Com uma trajetória de 25 anos na corporação, a Major Laura Costa atingiu o posto de comandante de aeronave em 2024. Sua transição para a aviação teve início em 2014, motivada pela observação das operações de apoio e resgate ainda durante sua formação como oficial. A major destaca que a profissão é definida por desafios constantes, citando como marco operacional o seu primeiro resgate como comandante: a extração de um parapentista em uma encosta rochosa, missão que exigiu precisão técnica e confirmou sua prontidão para o gerenciamento de crises em voo.

O alicerce dessa presença feminina no NOTAer foi estabelecido pela Major Elizabeth Bergamin, a primeira mulher a ingressar na aviação da unidade, em 2009. Ao longo de 15 anos dedicados ao voo, a oficial não apenas acompanhou a evolução tecnológica do núcleo, mas também a adaptação estrutural da unidade para o efetivo feminino.
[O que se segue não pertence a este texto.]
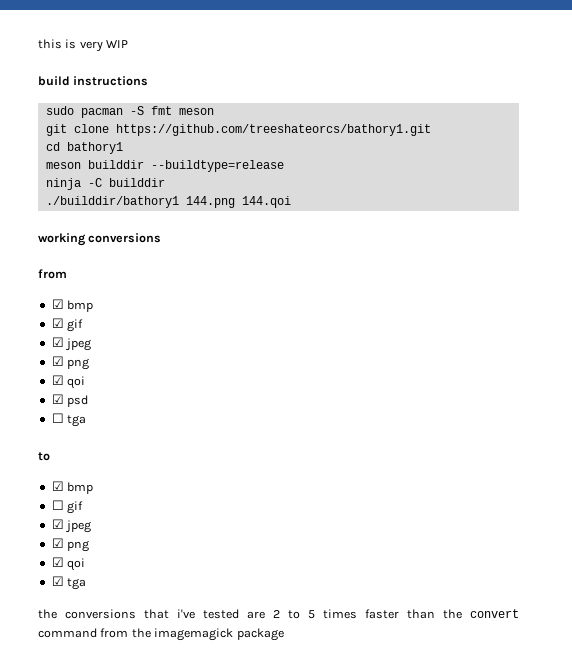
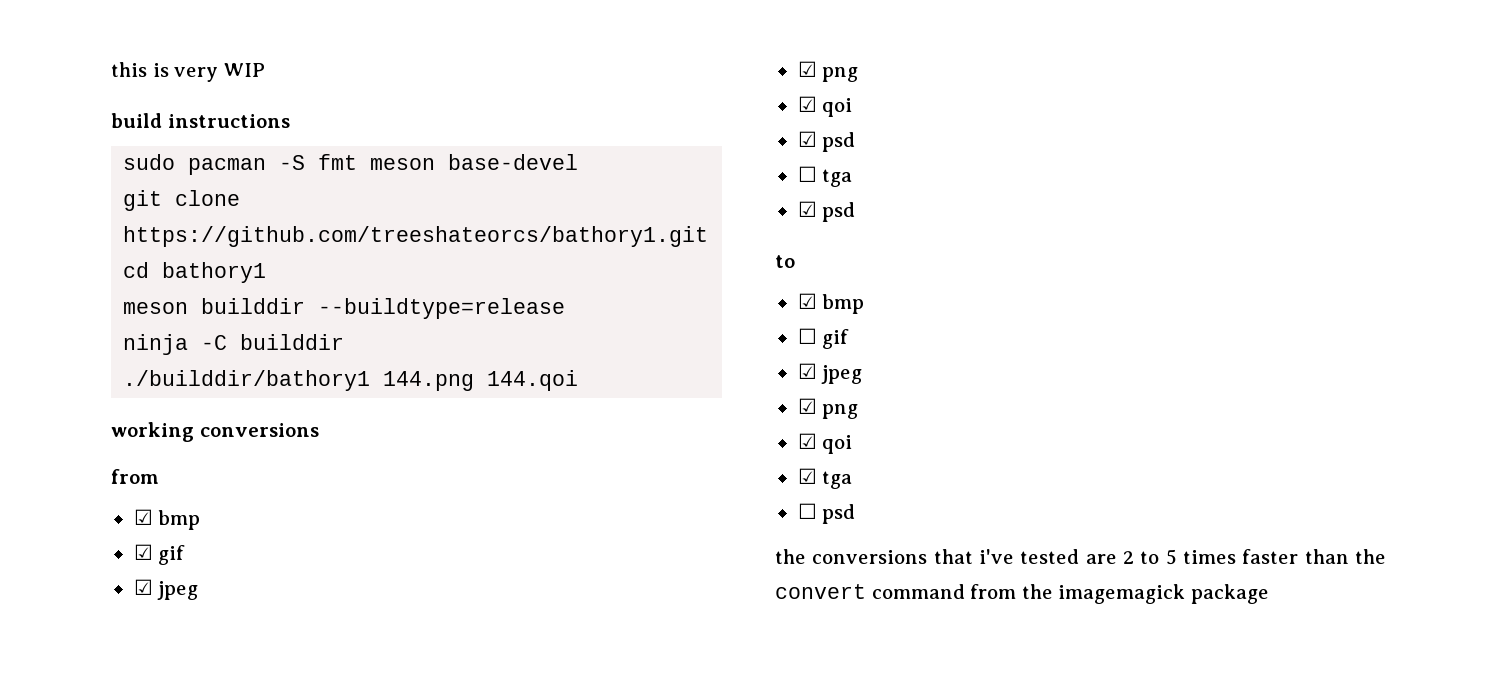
(214, 111) none -> [448,154,579,170] base-devel
(87, 421) none -> [797,201,856,222] // ☑ psd
(87, 584) none -> [797,503,856,524] // ☐ psd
Habilitada para pilotar todos os modelos de helicópteros operados pela segurança pública capixaba, a comandante — que já soma quase duas décadas dedicadas ao voo — detalha os marcos de sua trajetória:

Comandante Elizabeth Bergamin, primeira mulher a ingressar na aviação do NOTAer. (Foto: Acervo Pessoal)

Como começou sua trajetória até o Notaer?
Elizabeth Bergamin: Ingressei na Polícia Militar em 2001 e, durante um curso em São Paulo, em 2008, conheci mais sobre a aviação de segurança pública e me interessei. No ano de 2009, abriu um processo seletivo para pilotos do Notaer, no qual eu me inscrevi e passei, iniciando o curso e minha caminhada na aviação.

Naquela época, já havia mulheres na aviação da unidade?
Não. Eu fui a primeira. Não existia nenhuma restrição formal, mas também não havia estrutura pronta para nós. Por exemplo, não tinha alojamento feminino, banheiro separado, nada. A unidade precisou se adaptar para me receber.

O que mais te marcou ao longo desses anos de atuação?
As missões em situações extremas, principalmente nas enchentes. Em alguns casos, somos o único recurso. O único socorro que chega aonde ninguém mais consegue. Um exemplo recente foram as chuvas de Mimoso do Sul, em 2024. Já resgatamos pessoas em telhados, famílias inteiras isoladas, pacientes que precisavam de atendimento urgente. São cenas que marcam muito.

Que mensagem você deixaria para mulheres que pensam em seguir esse caminho?
Eu não quero ser igual aos homens, quero chegar lá com as minhas características. Cada uma pode ocupar seu espaço do seu jeito. O importante é acreditar e seguir em frente.